On Fri, 2006-05-05 at 14:29 +0100, Daniel Watts wrote:
Hi,
I've heard that for Dovecot/Mailir systems there are filesystems that are optimised for the situation of many small files in one folder.
Could I possibly have some feedback on what the recommended filesystems are? I've heard of ReiserFS but was wondering what other options there are and how they compare.
If I get a good comprehensive response I'll build a wiki summary page out of the data gathered.
Best wishes, Daniel
From my personal experiences, I'd heartily recommend xfs.
I've been using reiserfs since around the time it was merged into the stock kernel and was the only journalling fs in the main kernel tree.

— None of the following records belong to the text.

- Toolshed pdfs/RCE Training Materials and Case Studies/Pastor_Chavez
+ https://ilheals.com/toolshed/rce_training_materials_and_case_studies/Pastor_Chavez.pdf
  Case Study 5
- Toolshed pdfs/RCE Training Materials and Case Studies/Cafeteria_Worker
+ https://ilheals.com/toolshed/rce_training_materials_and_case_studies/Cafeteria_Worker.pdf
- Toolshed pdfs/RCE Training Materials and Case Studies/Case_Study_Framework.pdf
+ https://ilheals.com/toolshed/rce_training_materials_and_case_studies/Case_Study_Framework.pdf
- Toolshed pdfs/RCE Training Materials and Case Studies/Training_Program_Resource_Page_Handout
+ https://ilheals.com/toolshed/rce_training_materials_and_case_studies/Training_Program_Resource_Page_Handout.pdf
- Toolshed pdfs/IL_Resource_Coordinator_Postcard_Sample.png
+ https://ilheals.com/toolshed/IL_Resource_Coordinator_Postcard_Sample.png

I still use reiserfs in a few places where it hasn't been practical to convert to xfs.
I started using xfs on my workstation shortly before it became part of the main kernel tree, because I was quite interested in POSIX ACLs and it also performed better than reiserfs in my testing. Since that time, usage has fanned out to most of the boxes I administer, and I've found it performs quite a bit better than reiserfs for me -- especially when dealing with lots of small files (e.g. Maildir.)
I'm echoing some of the more recent conversation now, but perhaps just as important or moreso than raw performance is failure recovery: 4-5 years of experience with each FS is ample time to see some hardware failures, and reiserfs has dealt rather poorly with filesystem corruption in my experience.

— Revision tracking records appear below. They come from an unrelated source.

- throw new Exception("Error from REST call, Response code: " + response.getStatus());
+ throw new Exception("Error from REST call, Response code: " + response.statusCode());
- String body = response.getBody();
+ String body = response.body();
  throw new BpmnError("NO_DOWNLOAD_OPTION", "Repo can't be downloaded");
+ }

Most recently, I had a handful of sectors go bad on a drive full of Maildirs, and this was brought to my attention not by kernel errors being logged, but by the system spontaneously and repeatedly rebooting. xfs, on the other hand, has been extremely graceful when it runs into fs corruption -- something especially important when physical access to the system isn't readily available (a few of the boxes I admin are ~900mi away.)

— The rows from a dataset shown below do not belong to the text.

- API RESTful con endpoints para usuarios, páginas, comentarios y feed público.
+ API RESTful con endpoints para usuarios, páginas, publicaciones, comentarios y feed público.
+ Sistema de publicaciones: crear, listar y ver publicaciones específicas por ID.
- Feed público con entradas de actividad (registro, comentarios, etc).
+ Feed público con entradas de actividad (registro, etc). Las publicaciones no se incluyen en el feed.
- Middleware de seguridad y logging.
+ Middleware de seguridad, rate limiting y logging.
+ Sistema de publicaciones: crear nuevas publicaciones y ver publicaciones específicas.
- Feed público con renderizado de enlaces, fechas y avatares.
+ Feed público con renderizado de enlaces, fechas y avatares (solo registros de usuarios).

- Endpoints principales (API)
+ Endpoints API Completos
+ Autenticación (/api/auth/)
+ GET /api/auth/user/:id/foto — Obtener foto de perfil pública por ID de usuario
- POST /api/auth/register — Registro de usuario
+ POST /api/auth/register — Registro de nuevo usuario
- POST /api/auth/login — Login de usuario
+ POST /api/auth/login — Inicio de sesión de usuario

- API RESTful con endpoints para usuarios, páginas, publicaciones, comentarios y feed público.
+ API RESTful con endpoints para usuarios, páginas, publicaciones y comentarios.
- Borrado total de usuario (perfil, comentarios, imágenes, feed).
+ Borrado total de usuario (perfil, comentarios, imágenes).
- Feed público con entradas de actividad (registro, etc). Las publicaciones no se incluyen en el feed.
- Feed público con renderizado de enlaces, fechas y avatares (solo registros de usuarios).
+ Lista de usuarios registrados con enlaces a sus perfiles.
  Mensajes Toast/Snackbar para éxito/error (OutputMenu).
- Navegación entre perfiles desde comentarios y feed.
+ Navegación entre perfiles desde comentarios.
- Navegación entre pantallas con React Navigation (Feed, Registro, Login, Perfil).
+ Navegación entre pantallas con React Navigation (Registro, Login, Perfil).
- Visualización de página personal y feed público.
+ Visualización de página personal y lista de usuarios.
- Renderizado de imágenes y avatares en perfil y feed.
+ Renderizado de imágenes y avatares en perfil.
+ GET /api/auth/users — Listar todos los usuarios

My other complaint with reiserfs is that reiserfsck is painstakingly slow -- especially when you need to resort to --rebuild-tree (as I did in the above scenario) -- which means more downtime when something Really Bad(tm) happens. I don't remember how long it took to repair that filesystem once I'd moved it to another drive, but I'm sure it was at least a couple of hours.
Unfortunately, between xfs and reiserfs, I haven't extensively used any other filesystems recently enough to have a good idea of Maildir performance or how well they deal with hardware failures. I would recommend xfs over reiserfs in a heartbeat, though, after having dealt with both on failing drives.
YMMV, of course -- these are just my experiences.